In the blog announcement post, Microsoft called this move inspired by the fact that customers liked the use of PowerShell for different purposes but they didn’t like that it is just available for Windows and not for Linux.“This is a new Microsoft. Satya’s leadership and Azure have shifted us to a more open, customer-centric mindset.”

Microsoft’s Jeffrey Snover writes.

​There were a number of little changes that we made and two big things:

  1. We created a PowerShell Editor Service. This allows users to choose from a range of editors (VS Code and Sublime with others to follow) and get a great PowerShell authoring experience with Intellisense, debugging, etc.
  2. We will be extending the PowerShell Remoting Protocol (MS-PSRP) to use OpenSSH as a native transport. Users will have the option to use SSH or WINRM as transport.
    Alpha versions of Powershell are available for CentOS, Ubuntu and for Mac OSX.
Note: Powershell is only available for 64-bit architecture.

How To Install Powershell In Ubuntu 14.04 & Ubuntu 16.04?
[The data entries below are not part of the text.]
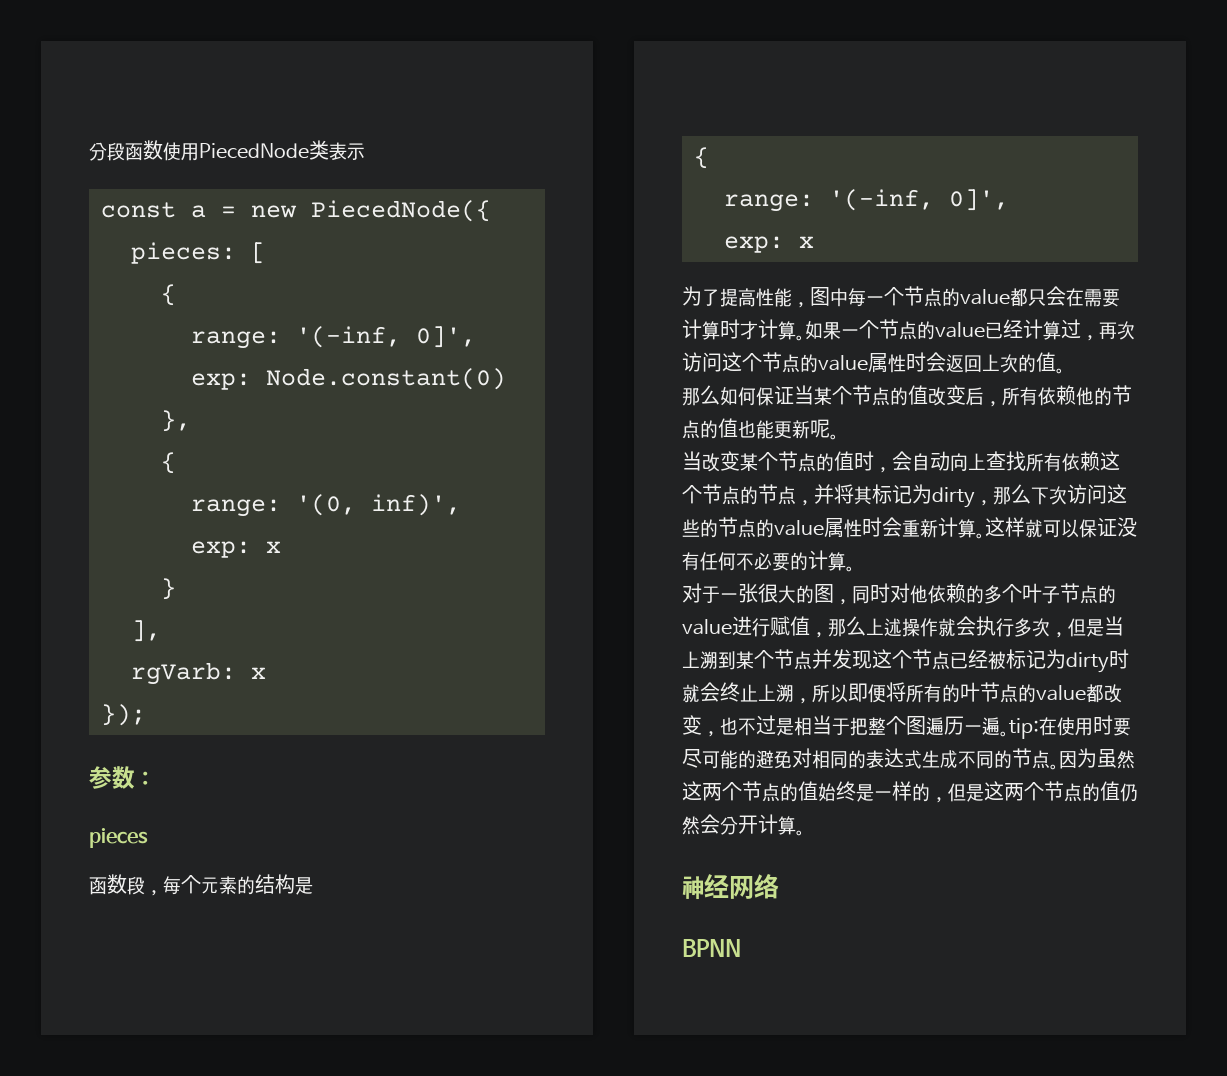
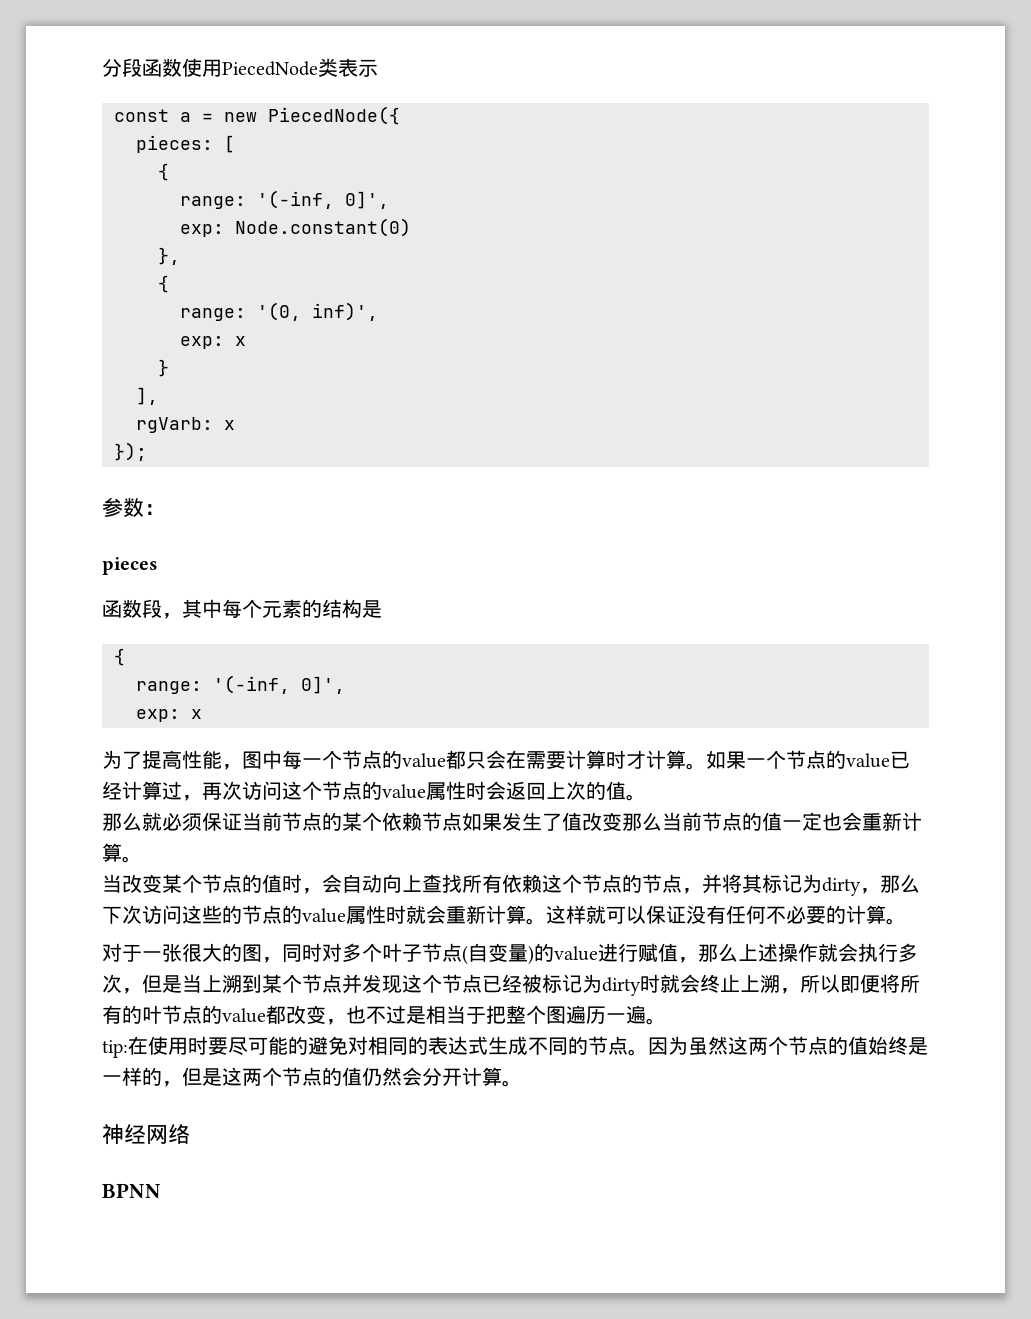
(163, 893) none -> [182,599,222,618] 其中
[720,385,1132,407] [682,418,830,439] 如何保证当某个节点的值改变后，所有依赖他的节点的值也能更新呢 -> [142,812,922,831] [102,843,122,862] 就必须保证当前节点的某个依赖节点如果发生了值改变那么当前节点的值一定也会重新计算
(882, 527) none -> [406,905,426,924] 就
[910,583,984,604] 他依赖的 -> (342, 952) none
(1098, 594) none -> [462,943,534,965] (自变量)
(1009, 734) none -> (666, 1021) //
Powershell is available as .deb files for Ubuntu 14.04 & 16.04. From the following, download the appropriate version of Powershell for your Ubuntu system.
Now open the downloaded .deb with gDebi or use dpkg from terminal to install Powershell. If the installation fails and asks for libunwind8 libicu52 or then you can install these two packages.
For Ubuntu 14.04 –
sudo apt-get install libunwind8 libicu52
For Ubuntu 16.04 –
sudo apt-get install libunwind8 libicu55

Path:

$PSHOME is /opt/microsoft/powershell/6.0.0-alpha.9/

  • User profiles will be read from ~/.config/powershell/profile.ps1
  • Default profiles will be read from $PSHOME/profile.ps1
  • User modules will be read from ~/.local/share/powershell/Modules
  • Shared modules will be read from /usr/local/share/powershell/Modules
  • Default modules will be read from $PSHOME/Modules
  • PSReadLine history will be recorded to ~/.local/share/powershell/PSReadLine/ConsoleHost_history.txt

​”If Microsoft ever does applications for Linux it means I’ve won.” Linus Torvalds

​”If Microsoft ever does applications for Linux it means I’ve won.”